### DIRECTIONS
Find the lines below that include the word "Microchip" and state how many there are, adding nothing.

◇ ◇ ◇ ◇ ◇

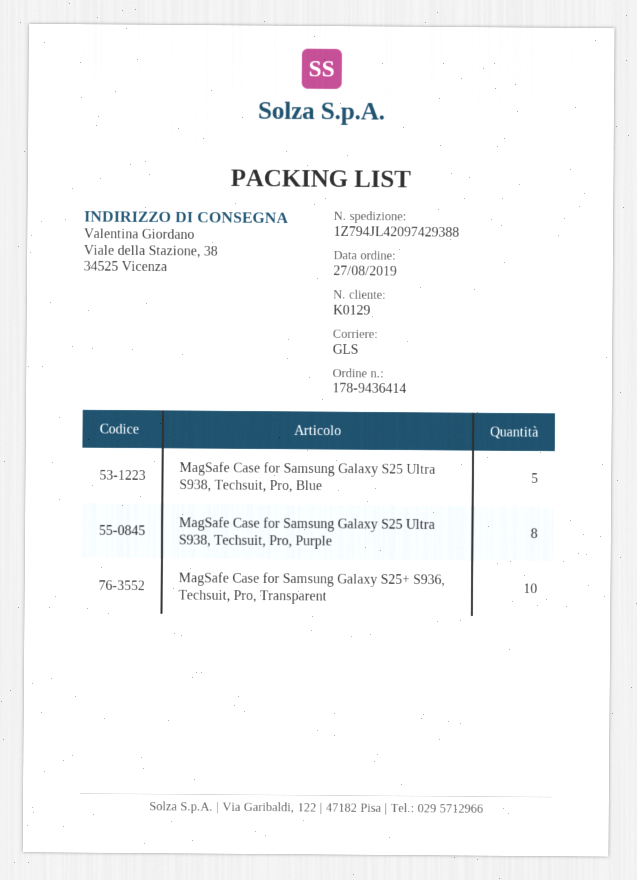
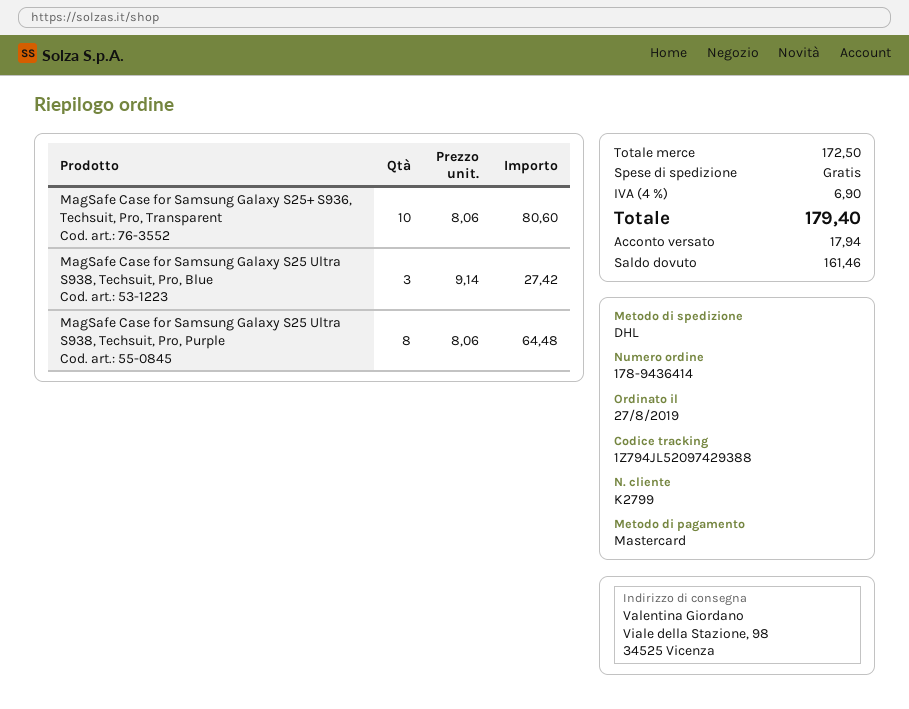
customer number: K0129 -> K2799
shipping method: GLS -> DHL
tracking number: 1Z794JL42097429388 -> 1Z794JL52097429388
ship to: Viale della Stazione, 38, 34525 Vicenza -> Viale della Stazione, 98, 34525 Vicenza
MagSafe Case for Samsung Galaxy S25 Ultra S938, Techsuit, Pro, Blue: 5 -> 3

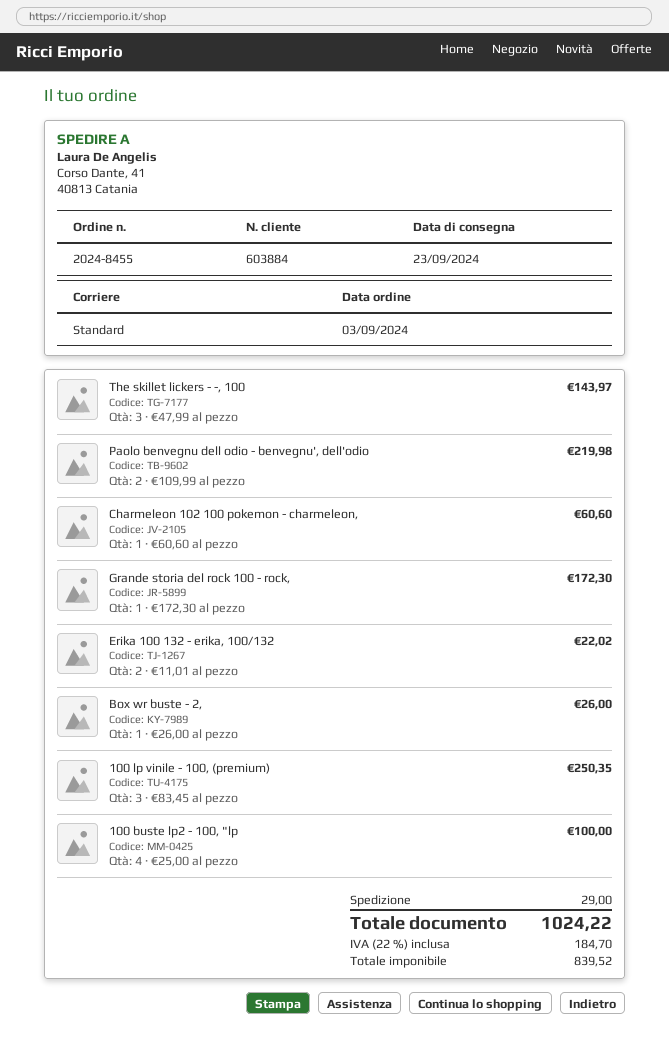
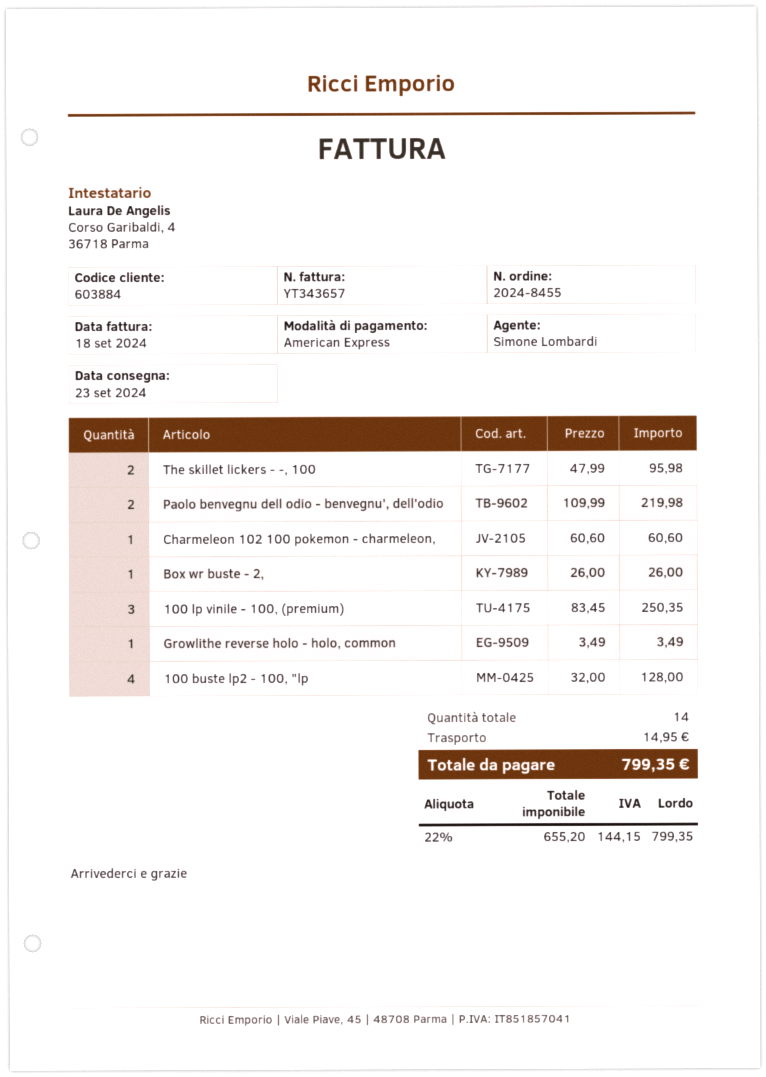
The skillet lickers - -, 100: 3 x 47.99 = 143.97 -> 2 x 47.99 = 95.98
Grande storia del rock 100 - rock,: 1 x 172.30 = 172.30 -> none
Erika 100 132 - erika, 100/132: 2 x 11.01 = 22.02 -> none
100 buste lp2 - 100, "lp: 4 x 25.00 = 100.00 -> 4 x 32.00 = 128.00
Growlithe reverse holo - holo, common: none -> 1 x 3.49 = 3.49
shipping: 29.00 -> 14.95
net: 839.52 -> 655.20
tax: 22% = 184.70 -> 22% = 144.15
total: 1024.22 -> 799.35

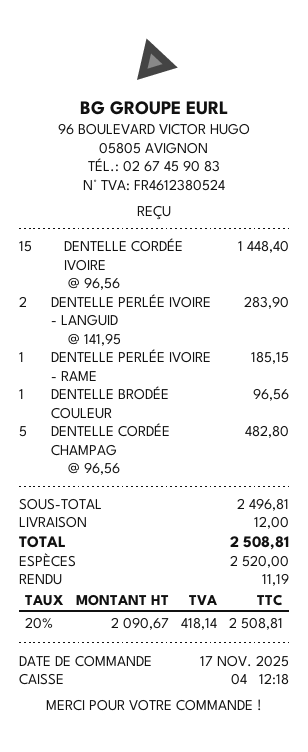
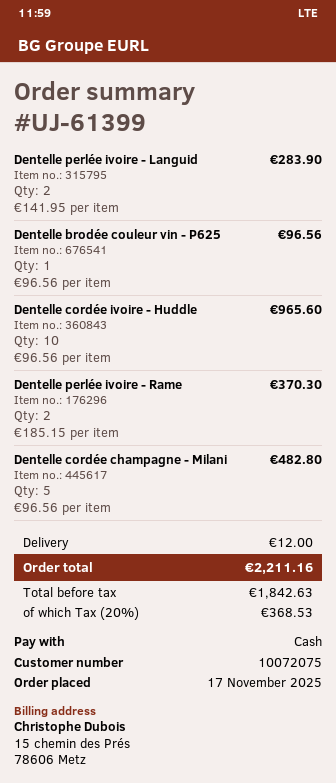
DENTELLE CORDÉE IVOIRE: 15 x 96.56 = 1448.40 -> 10 x 96.56 = 965.60
DENTELLE PERLÉE IVOIRE - RAME: 1 x 185.15 = 185.15 -> 2 x 185.15 = 370.30
net: 2090.67 -> 1842.63
tax: 20% = 418.14 -> 20% = 368.53
total: 2508.81 -> 2211.16

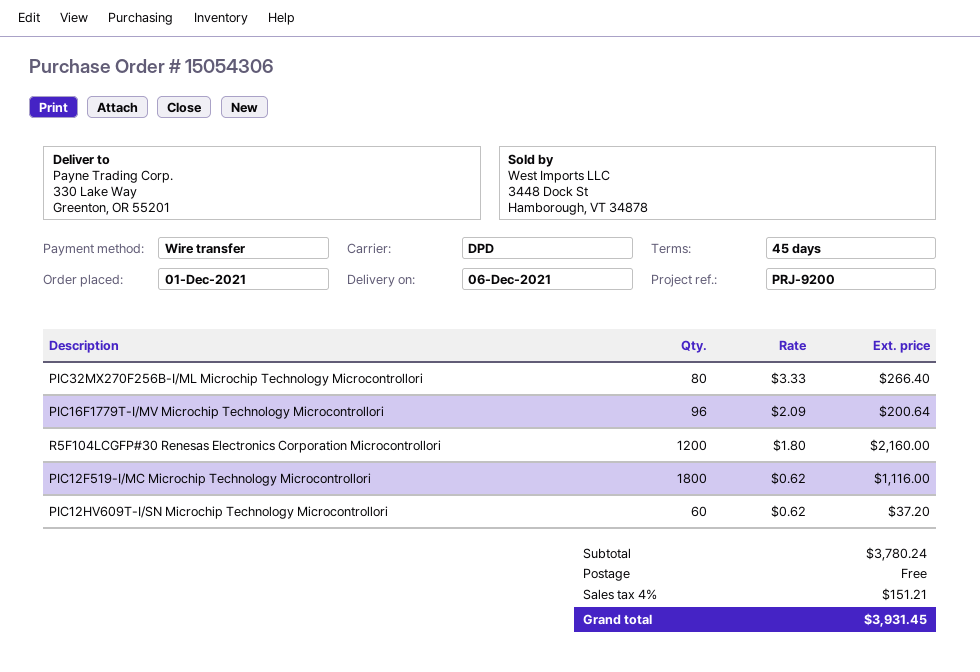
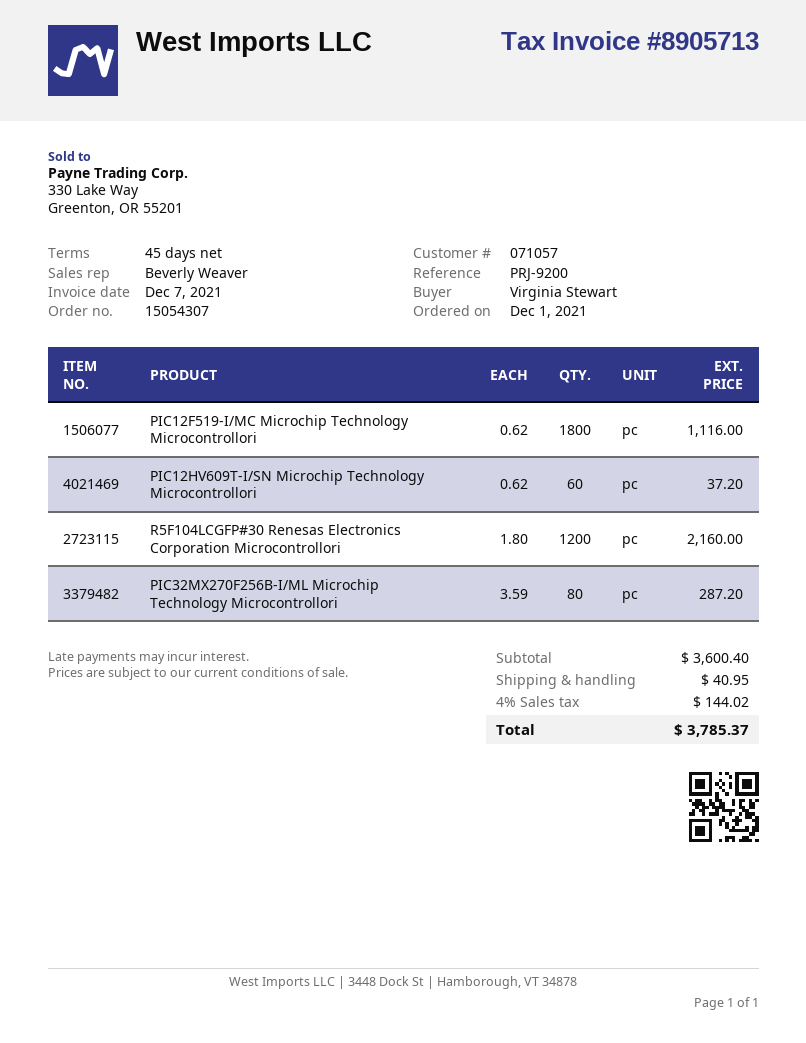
order number: 15054306 -> 15054307
PIC32MX270F256B-I/ML Microchip Technology Microcontrollori: 80 x 3.33 = 266.40 -> 80 x 3.59 = 287.20
PIC16F1779T-I/MV Microchip Technology Microcontrollori: 96 x 2.09 = 200.64 -> none
subtotal: 3780.24 -> 3600.40
shipping: 0.00 -> 40.95
tax: 4% = 151.21 -> 4% = 144.02
total: 3931.45 -> 3785.37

◇ ◇ ◇ ◇ ◇

### RESPONSE FOR THIS EXERCISE
2